In the CMA's 2014 National Report Card on health issues, 95 per cent of Canadians aged 45 years and over identified the need for a national strategy for seniors care.
The report also found that 81 per cent of these Canadians are concerned with the quality of health care they can expect in the future. As well, 78 per cent are concerned about their ability to afford quality home and long-term care during their retirement
CMA President Dr. Louis Hugo Francescutti said the concern over the future of seniors care may stem from the high percentage of baby boomers that are currently caring for an elderly family member.

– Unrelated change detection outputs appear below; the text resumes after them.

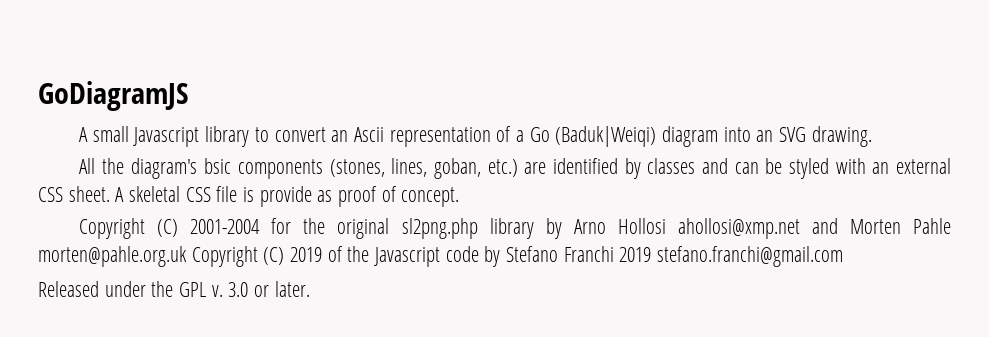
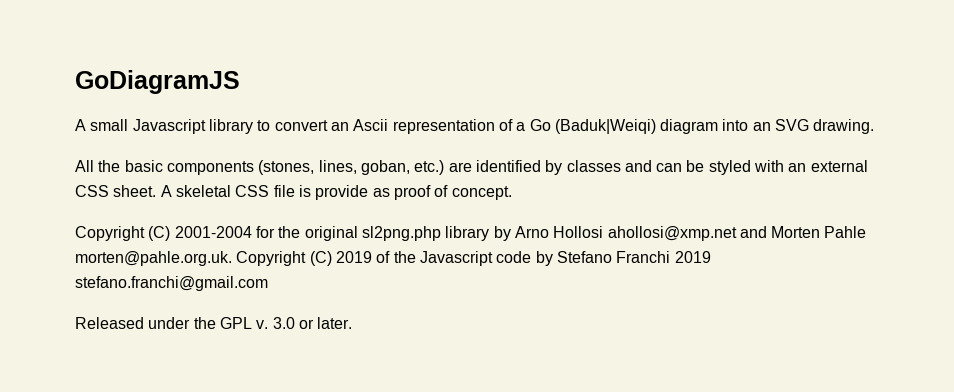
[130,158,232,179] diagram's bsic -> [124,160,163,172] basic
[38,246,187,267] morten@pahle.org.uk -> [75,251,232,266] morten@pahle.org.uk.

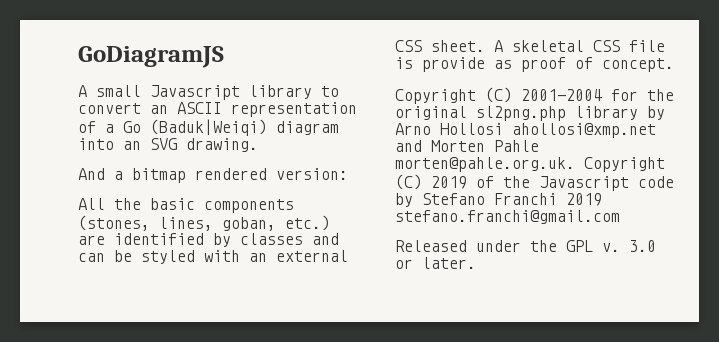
[353,119,389,131] Ascii -> [177,102,222,114] ASCII
(875, 126) none -> [78,168,348,183] // And a bitmap rendered version:

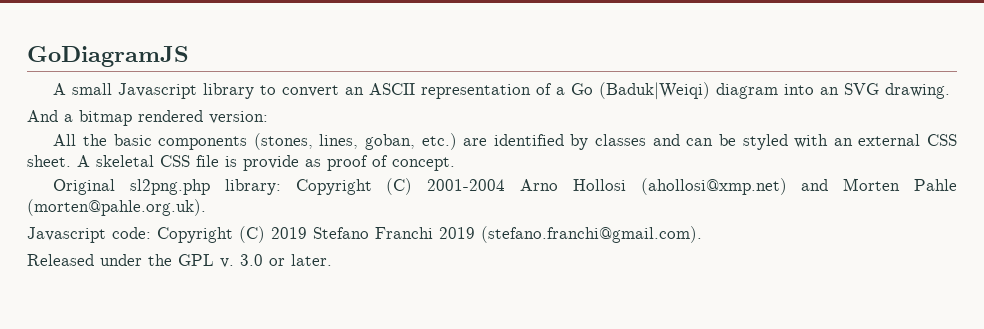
[395,87,674,104] [395,106,665,121] Copyright (C) 2001-2004 for the original sl2png.php library by -> [53,178,506,195] Original sl2png.php library: Copyright (C) 2001-2004
[512,123,656,138] ahollosi@xmp.net -> [640,178,787,195] (ahollosi@xmp.net)
[395,157,665,172] [395,174,674,191] [395,193,413,207] morten@pahle.org.uk. Copyright (C) 2019 of the Javascript code by -> [27,199,206,216] [27,226,307,243] (morten@pahle.org.uk). // Javascript code: Copyright (C) 2019
[395,210,620,224] stefano.franchi@gmail.com -> [481,226,702,243] (stefano.franchi@gmail.com).

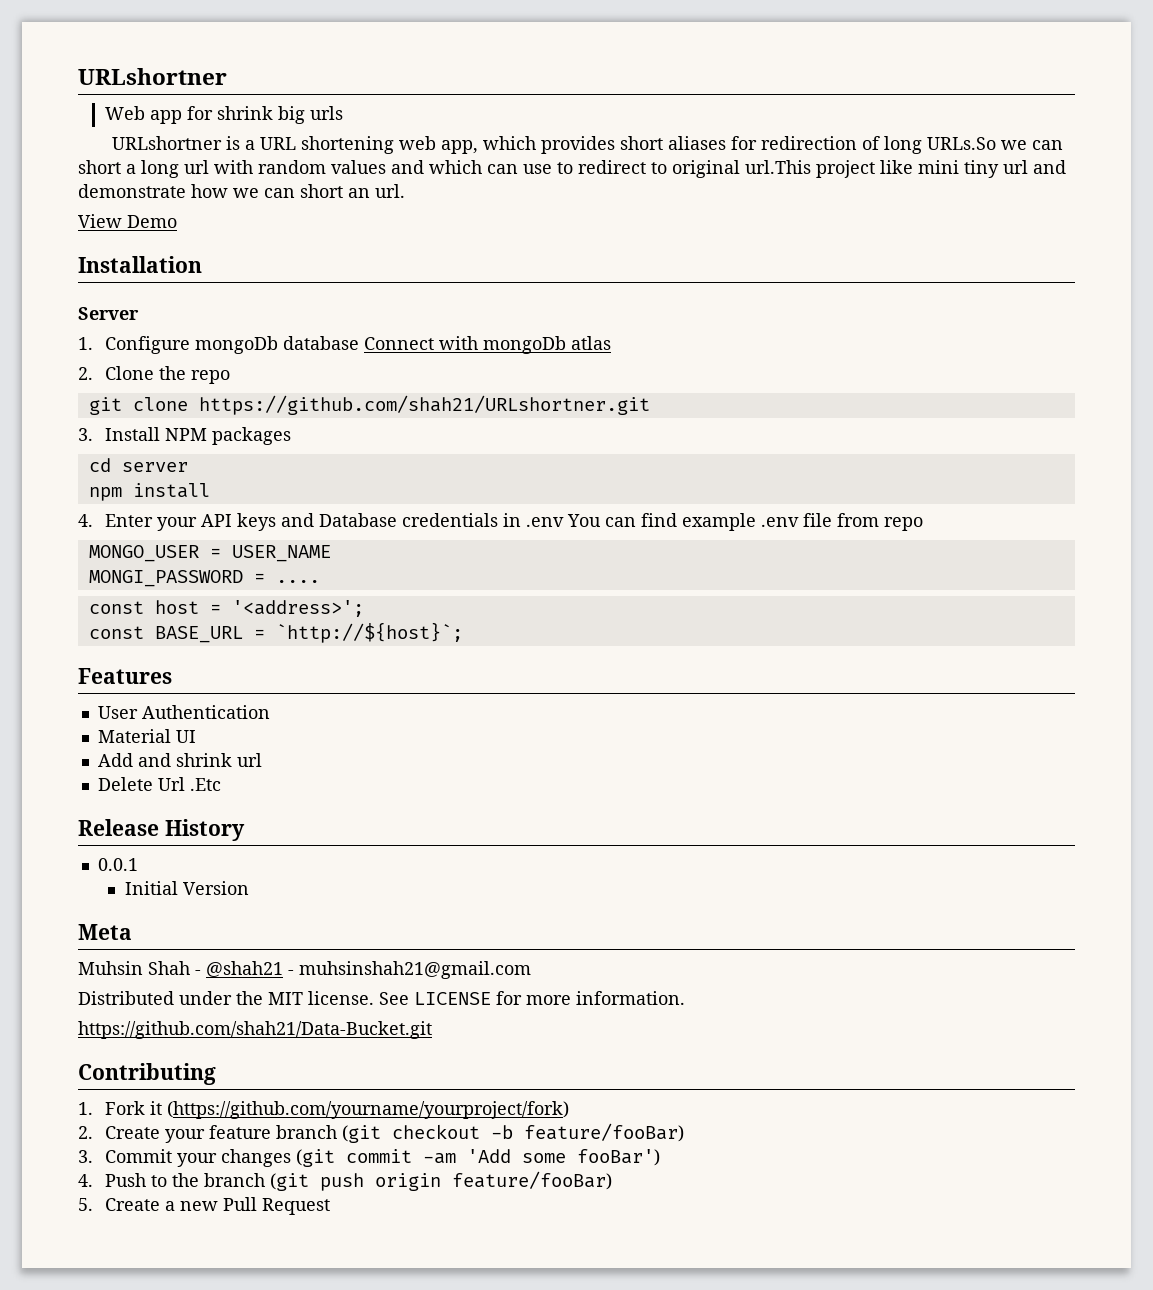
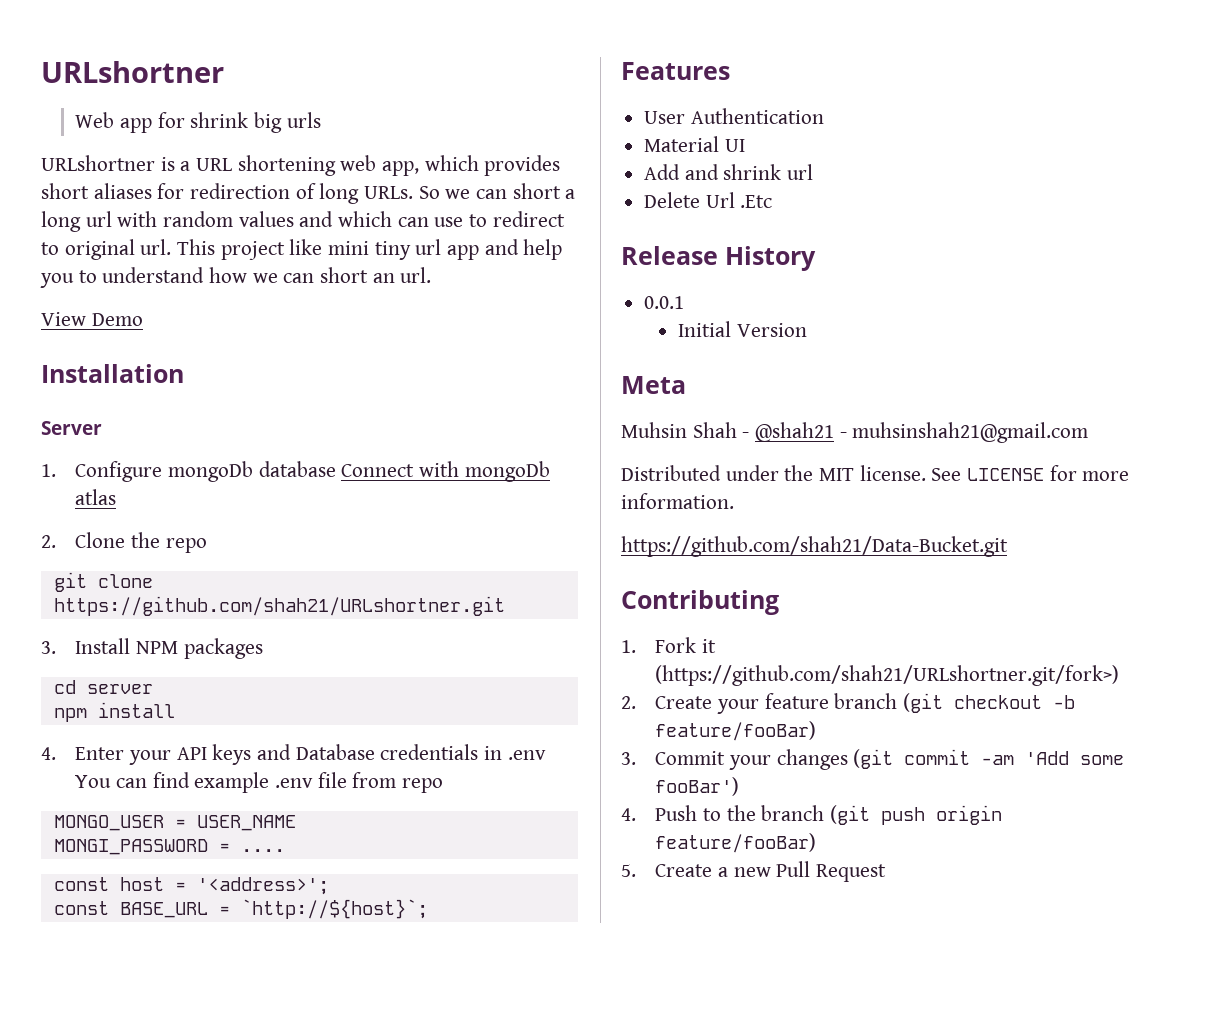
[926,137,996,150] URLs.So -> [364,186,440,199] URLs. So
[745,160,811,174] url.This -> [140,239,216,255] url. This
[1033,160,1066,174] [78,184,186,198] and demonstrate -> [447,239,563,260] [40,267,205,288] app and help you to understand
[166,1101,569,1119] (https://github.com/yourname/yourproject/fork) -> [655,665,1120,686] (https://github.com/shah21/URLshortner.git/fork>)

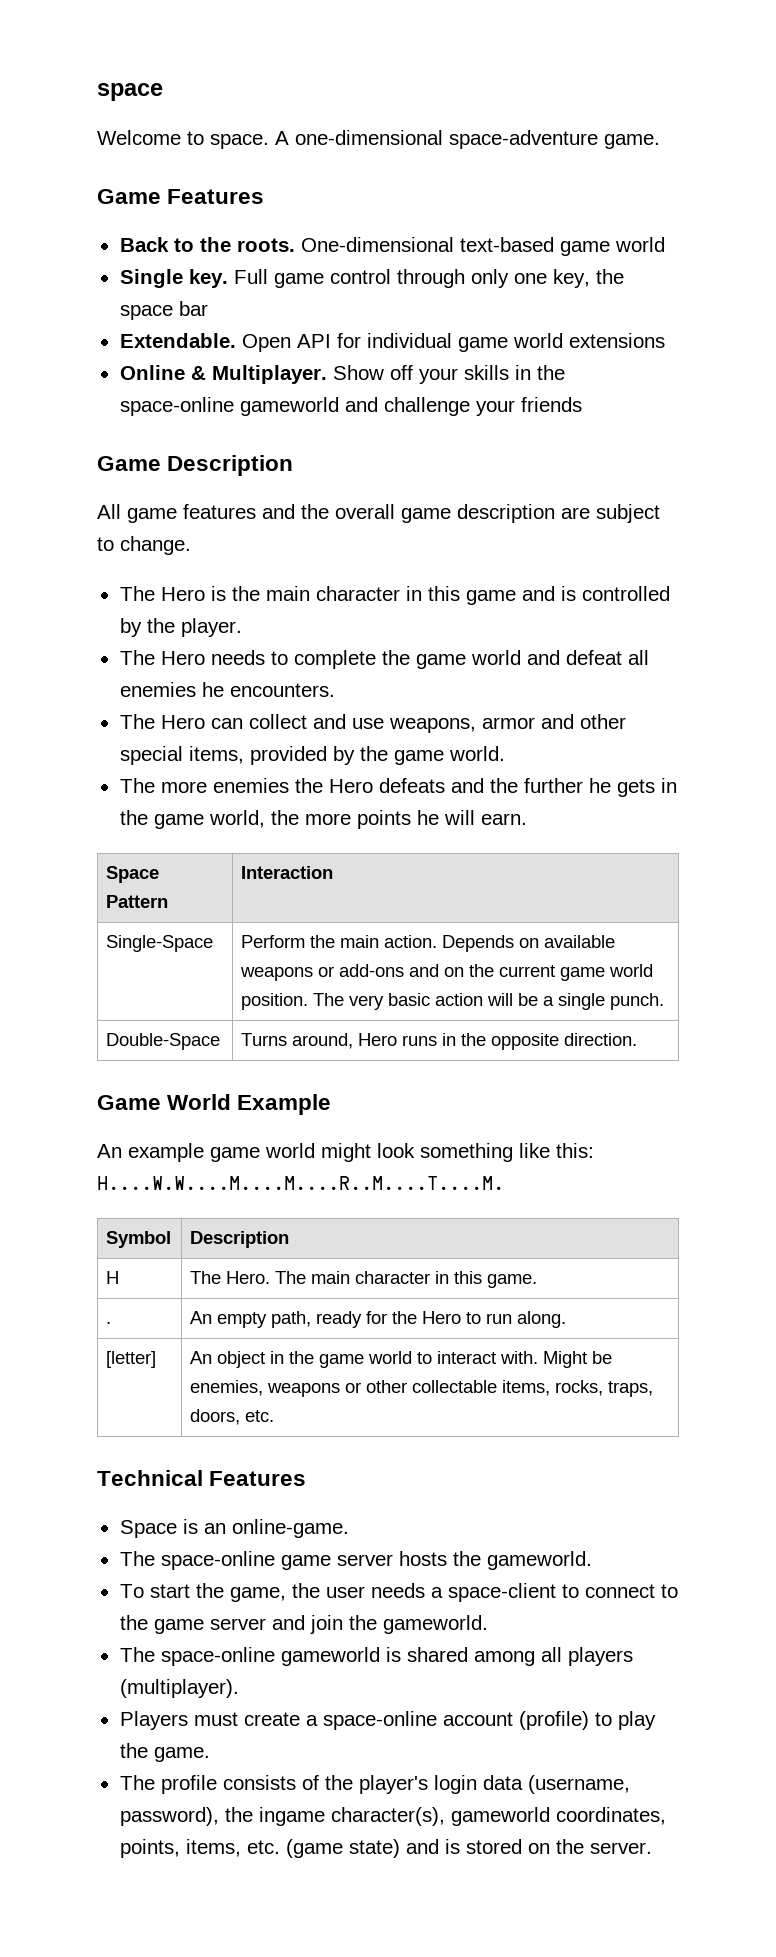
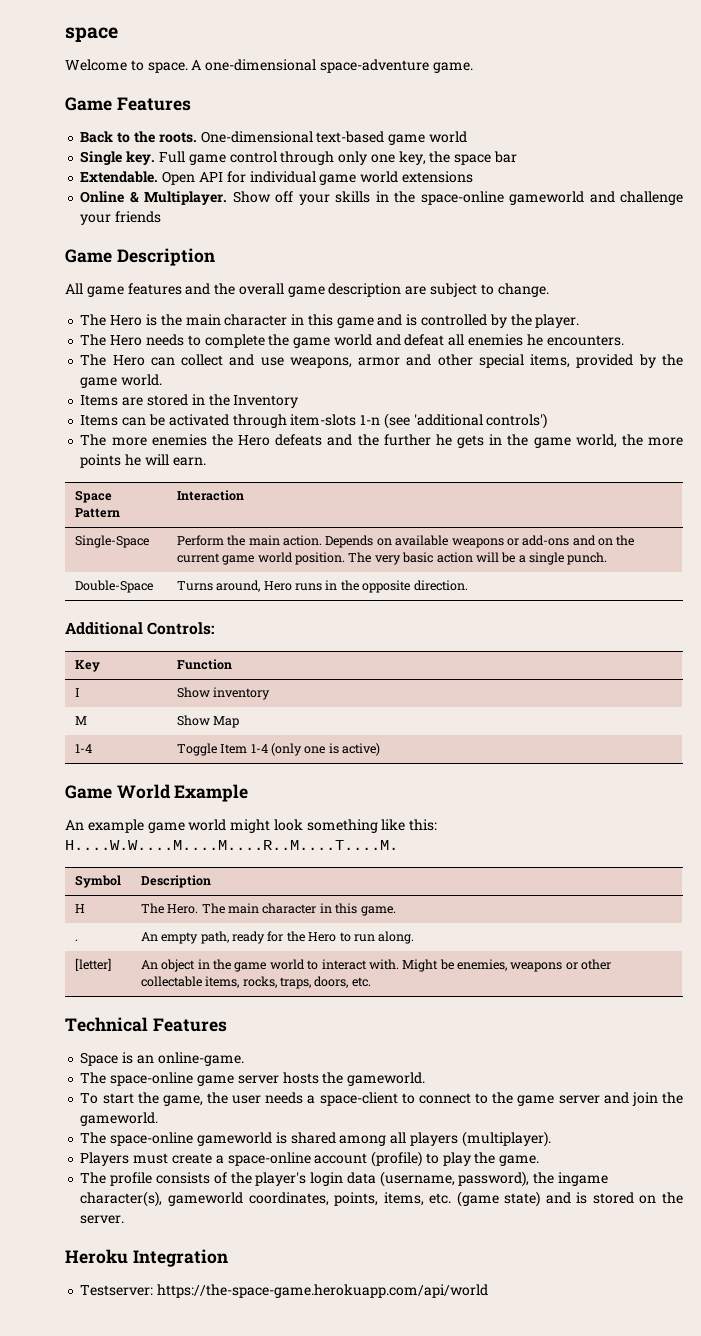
(505, 753) none -> [80,394,299,408] [80,413,548,429] // Items are stored in the Inventory // Items can be activated through item-slots 1-n (see 'additional controls')
(638, 1039) none -> [65,622,215,635] [74,660,100,672] [176,659,232,670] [74,688,80,697] [176,687,271,700] [74,716,87,725] [176,715,240,728] [74,744,92,753] [176,743,381,756] // Additional Controls: // Key | Function // I | Show inventory // M | Show Map // 1-4 | Toggle Item 1-4 (only one is active)
(652, 1848) none -> [65,1249,228,1267] [80,1284,489,1298] // Heroku Integration // Testserver: https://the-space-game.herokuapp.com/api/world

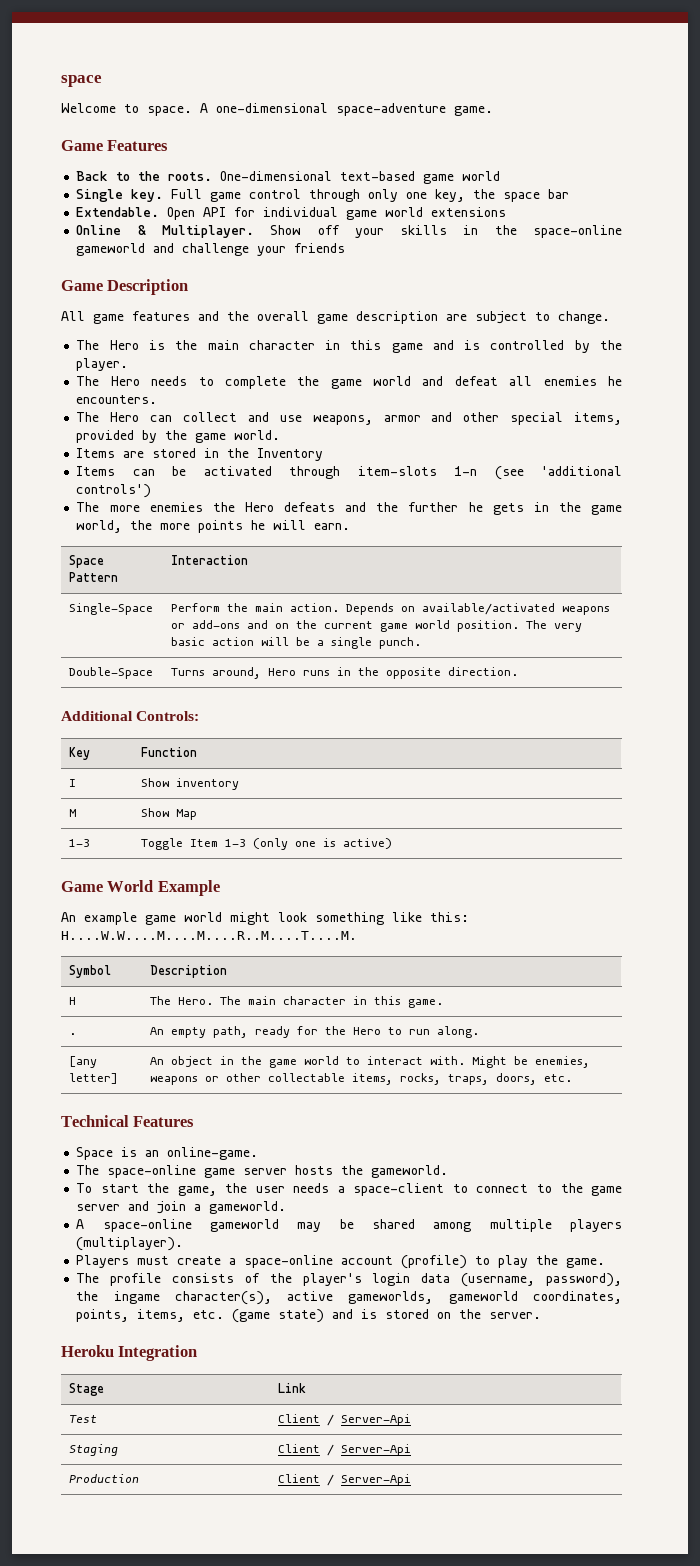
[395,535,449,546] available -> [421,603,555,615] available/activated
[74,744,92,753] 1-4 -> [68,839,90,847] 1-3
[250,744,268,753] 1-4 -> [224,839,246,847] 1-3
[74,958,111,971] [letter] -> [68,1056,97,1068] [68,1073,118,1084] [any letter]
[661,1092,683,1104] [80,1112,159,1126] [80,1132,287,1146] the gameworld. // The space-online gameworld is -> [194,1201,287,1214] [76,1219,354,1232] a gameworld. // A space-online gameworld may be
[390,1132,407,1144] all -> [489,1219,552,1232] multiple
(163, 1199) none -> [287,1291,434,1304] active gameworlds,
[80,1284,489,1298] // Testserver: https://the-space-game.herokuapp.com/api/world -> [68,1383,104,1396] [277,1383,306,1393] [68,1415,97,1423] [277,1414,411,1426] [68,1444,118,1456] [277,1444,411,1456] [68,1474,139,1483] [277,1474,411,1486] // Stage | Link // Test | Client / Server-Api // Staging | Client / Server-Api // Production | Client / Server-Api

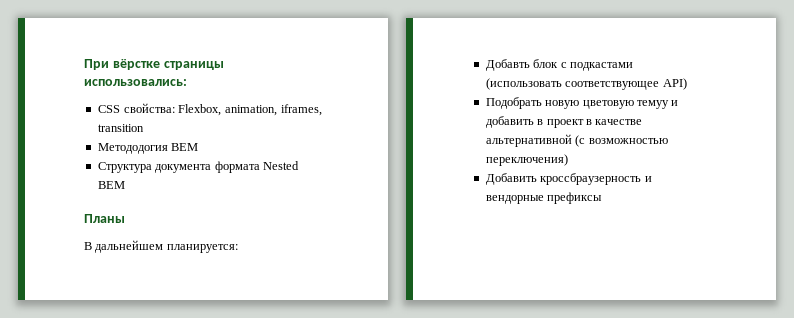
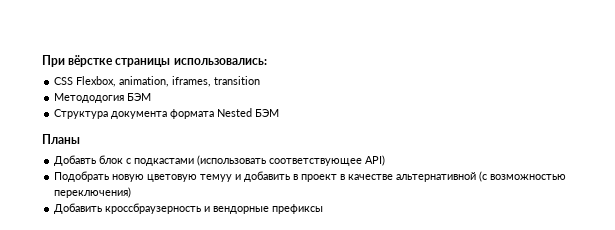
[123,103,175,113] свойства: -> (74, 81) none
[171,143,199,151] BEM -> [127,93,152,101] БЭМ
[97,181,125,189] BEM -> [255,109,280,117] БЭМ
[84,240,238,253] // В дальнейшем планируется: -> (80, 139) none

According to the CMA report, about 26 per cent of baby boomers are currently providing care for an elderly relative, which may be giving them a first-hand look at the state of seniors health services and facilities, he said.
"What they're finding is that the system is not rally designed to take care of seniors," Francescutti told CTV's Canada AM on Monday. "So as the population ages, they're concerned that they personally won't have access to the kind of care that they've come to expect."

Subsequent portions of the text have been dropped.